メッセージ - B年 復活節

使徒1:1-11; エフェ4:1-13; マル16:15-20

最近、大学一年生にイエスの生涯を紹介していた時に、学生から「奇跡が起こるとは思えない」、「イエスの復活や昇天は魔法のように聞こえる。本当にそのことが起こるとニュートンやアインシュタインは泣くだろう」など、科学に基づく常識や自然法則に反するようなイエスの話を信じることは難しいという反応がありました。その中で、「イエスの奇跡、復活や昇天などが本当に起こったかどうかは分かりませんが、イエスを信じる人々が『そうであって欲しい』という期待を持って語られているのではないか」と書いた学生がいます。

キリスト者にとって、イエスの復活や昇天が起こったかどうかという疑問は二の次です。そのような疑問は重要ではないという意味ではありません。それよりも、キリスト者にとって、主の昇天は弟子たちが体験する出来事を記念している中で、あの学生が言うように、イエスと同じように自分たちにも『そうであって欲しい』という希望、そして『そうである。そうなる』という信仰を表す出来事なのではないでしょうか。

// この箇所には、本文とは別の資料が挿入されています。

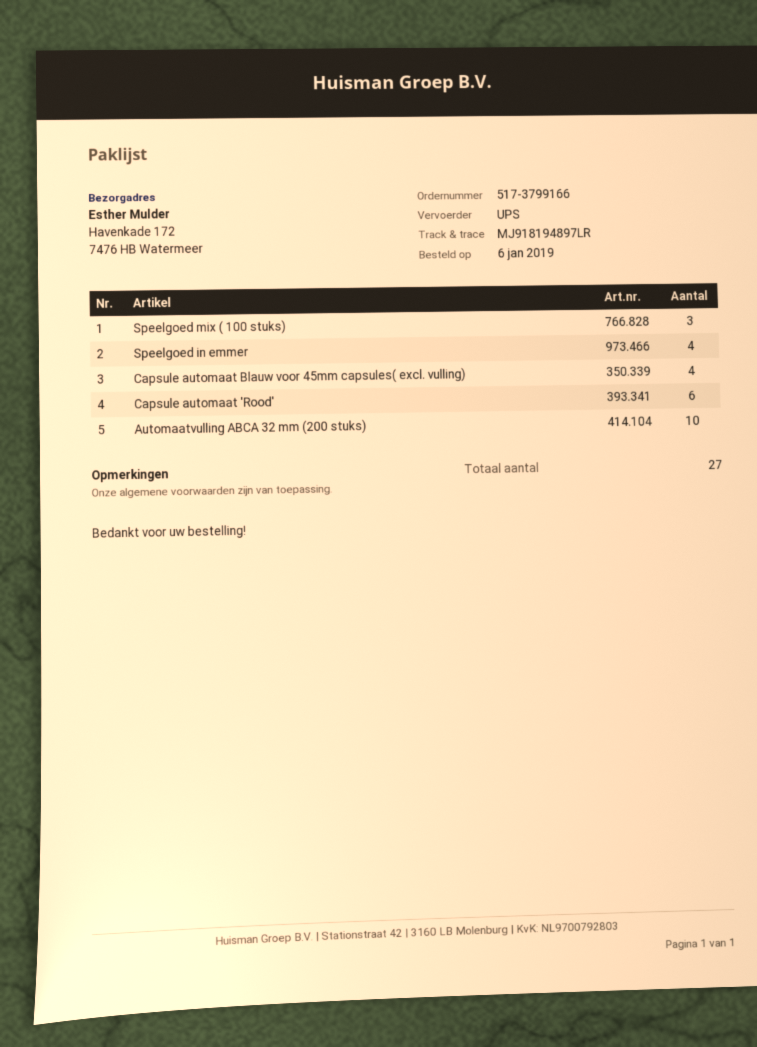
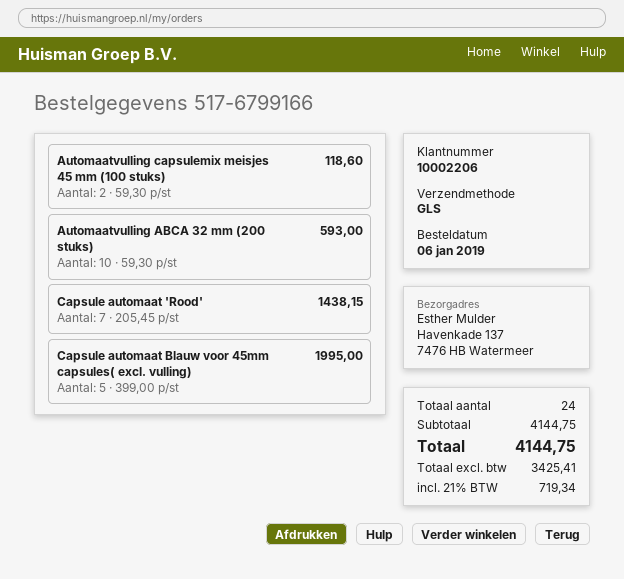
order number: 517-3799166 -> 517-6799166
shipping method: UPS -> GLS
ship to: Havenkade 172, 7476 HB Watermeer -> Havenkade 137, 7476 HB Watermeer
Speelgoed mix ( 100 stuks): 3 -> none
Speelgoed in emmer: 4 -> none
Capsule automaat Blauw voor 45mm capsules( excl. vulling): 4 -> 5
Capsule automaat 'Rood': 6 -> 7
Automaatvulling capsulemix meisjes 45 mm (100 stuks): none -> 2
total quantity: 27 -> 24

今日の三つ朗読、それぞれイエスの昇天について伝えていますが、どれもイエスの昇天を独立した出来事としては伝えていない。そうではなく、イエスの昇天を救いの業全体(受難死、復活、昇天、聖霊降臨と弟子たちの派遣)の一貫として伝えています。イエスの生涯は受難と死につながる。死は復活とつながる。復活は昇天とつながる。昇天は聖霊降臨と弟子たちの派遣につながる、ということです。

つまり、昇天の日にイエスが天に昇られたのでこの世からいなくなったということを意味するのではありません。そうではなく、イエスが天に昇られるように、自分たちも天に昇られることが出来るという希望を持ちながら、聖霊に力づけられ、派遣されるということを意味するのです。昇天のお祝いは、第二朗読にあるように、今ここで自分に与えられた賜物を最大限に果たすという自覚を新たにすることにつながる恵みの時なのです。

主の昇天は魔法のような出来事、自然法則に逆らう出来事ではありません。また、単なる過去の出来事でもありません。主の昇天は、今ここに生きる私自身に関わる出来事なのです。